A court terme, c’est véritablement le pouvoir de Benjamin Nétanyahou, chef du parti de droite Likoud, qui est remis en cause. Pourquoi ? M. Nétanyahou n’a pas réussi à rallier 61 députés, seuil de la majorité parlementaire, pour former un gouvernement au terme des élections anticipées d’avril, puis de septembre. Son rival, le centriste, Benny Gantz, a échoué également dans cette tâche et le président israélien Reuven Rivlin a dû la confier jeudi au Parlement lui-même.
« La fin est claire »
Au cours des trois prochaines semaines, les élus israéliens doivent donc choisir entre trouver un nouveau Premier ministre capable de rallier une majorité ou mener le pays vers de troisièmes élections en moins d’un an.

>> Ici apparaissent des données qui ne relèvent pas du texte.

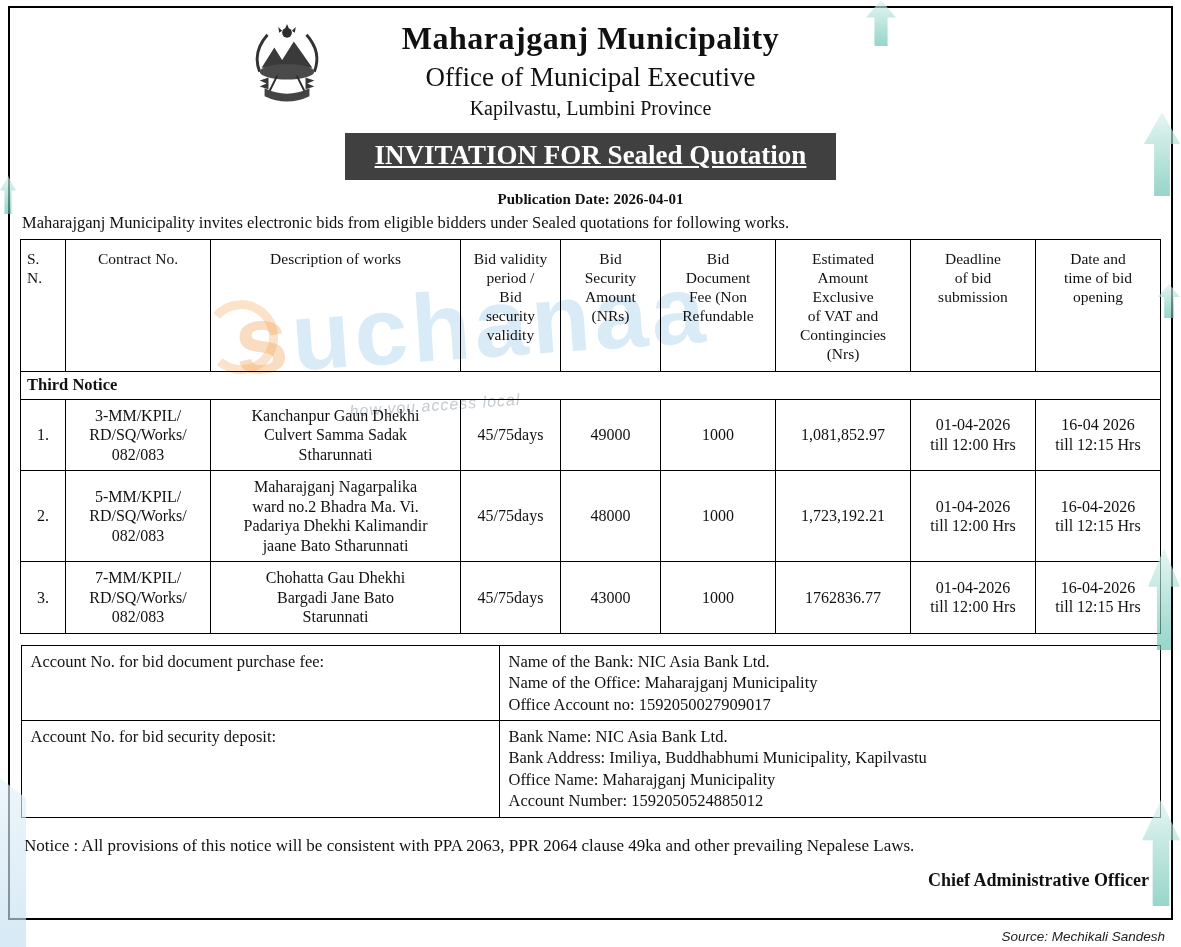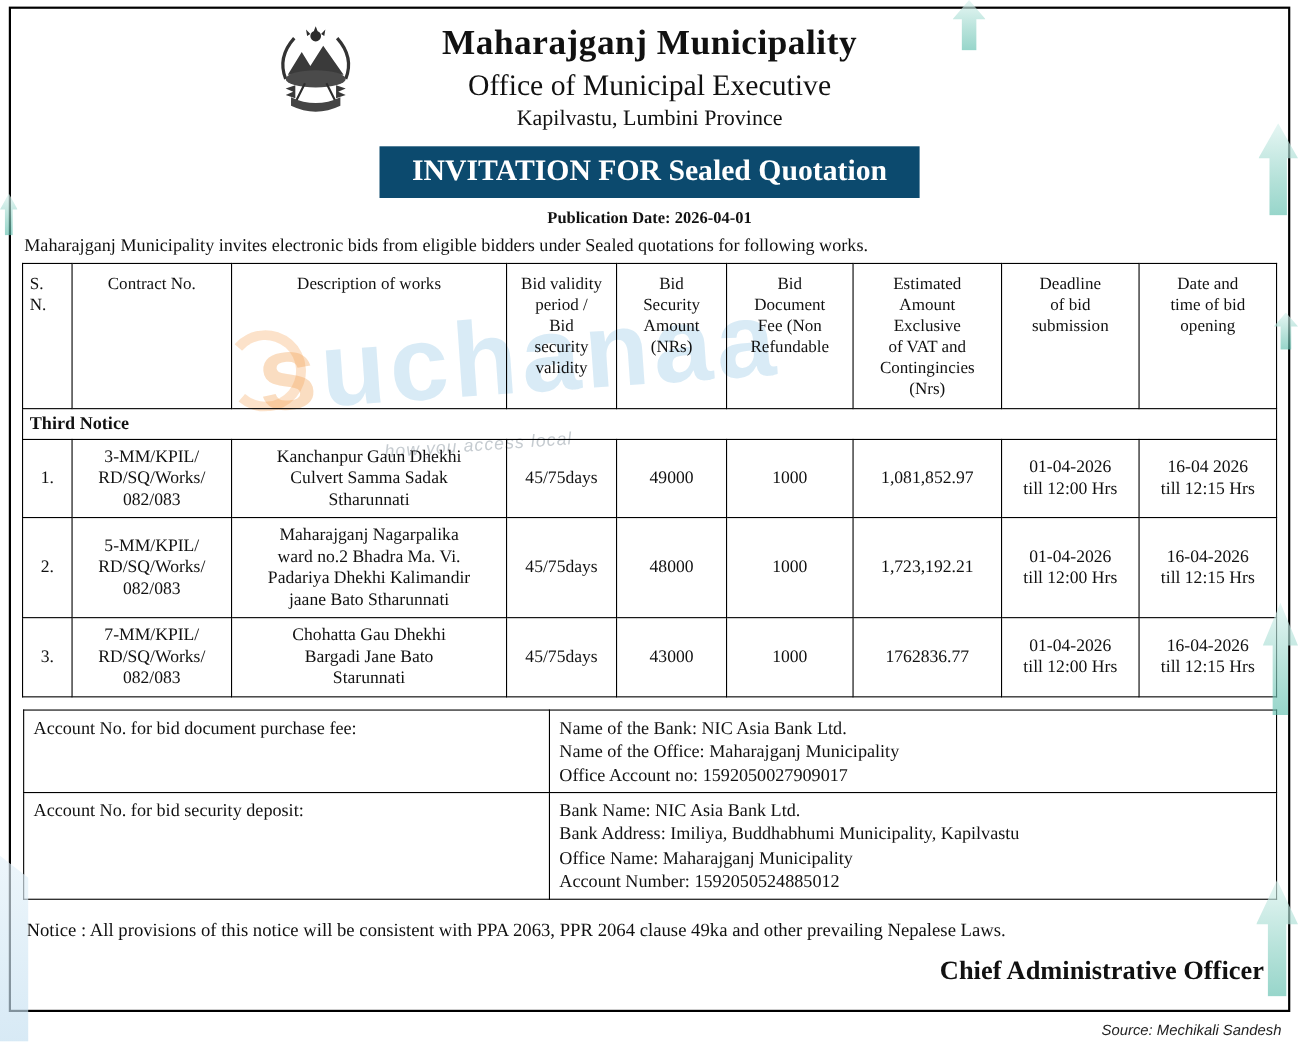"INVITATION FOR Sealed Quotation" .banner { background: #0c4a6e -> #404040; text-decoration: none -> underline }
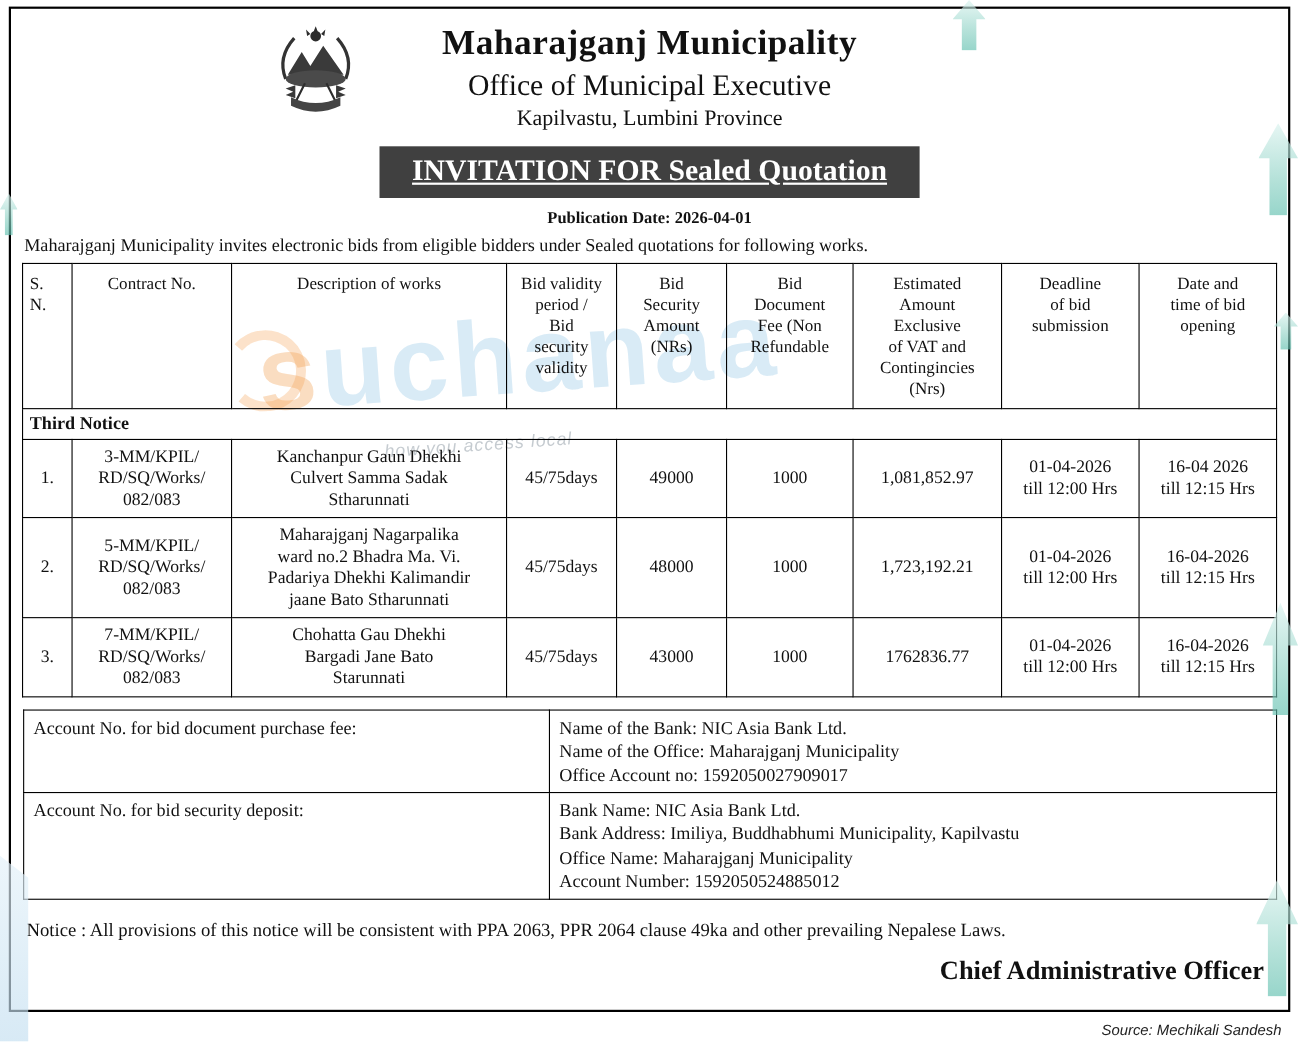"Chief Administrative Officer" .signature { font-size: 24px -> 18px }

« Sans tenir compte des questions morales et légales, la situation politique du Premier ministre est douloureusement claire : ses chances d’atteindre 61 sièges sont quasi inexistantes, et donc telles sont aussi ses chances de former un 5e gouvernement », résume Amit Segal, commentateur marqué à droite au quotidien Yediot Aharonot.
« La fin est claire. La question à présent est de savoir à quelle point la route sera cahoteuse », écrit Yehuda Yifrah, commentateur de l’hebdomadaire Makor Rishon, aussi marqué à droite, la famille politique de M. Nétanyahou, Premier ministre sortant.
Benny Gantz, ex-chef de l’armée, qui convoite le poste de Premier ministre, a appelé à la « démission » de son grand rival après son inculpation.
Déjà en début de semaine prochaine, M. Nétanyahou pourrait perdre des plumes, car les lois israéliennes interdisent à un ministre, et non au Premier ministre, de rester en fonction s’il est inculpé.
Or, en plus du poste de Premier ministre, en sursis jusqu’aux délibérations des députés, M. Nétanyahou cumule les portefeuilles de l’Agriculture, de la Santé, des Affaires sociales et de la Diaspora, dont il devra vraisemblablement se départir.
Maître dans l’art de la survie politique, Benjamin Nétanyahou, 70 ans, a promis « de ne pas abandonner », dénonçant « un coup d’Etat » contre lui ourdi par la justice.
Il a appelé à « enquêter sur les enquêteurs », à la base du dossier contre lui, et ses partisans à se mobiliser en masse en sa faveur, alors qu’une manifestation anti-Nétanyahou est prévue en milieu de journée à Tel-Aviv.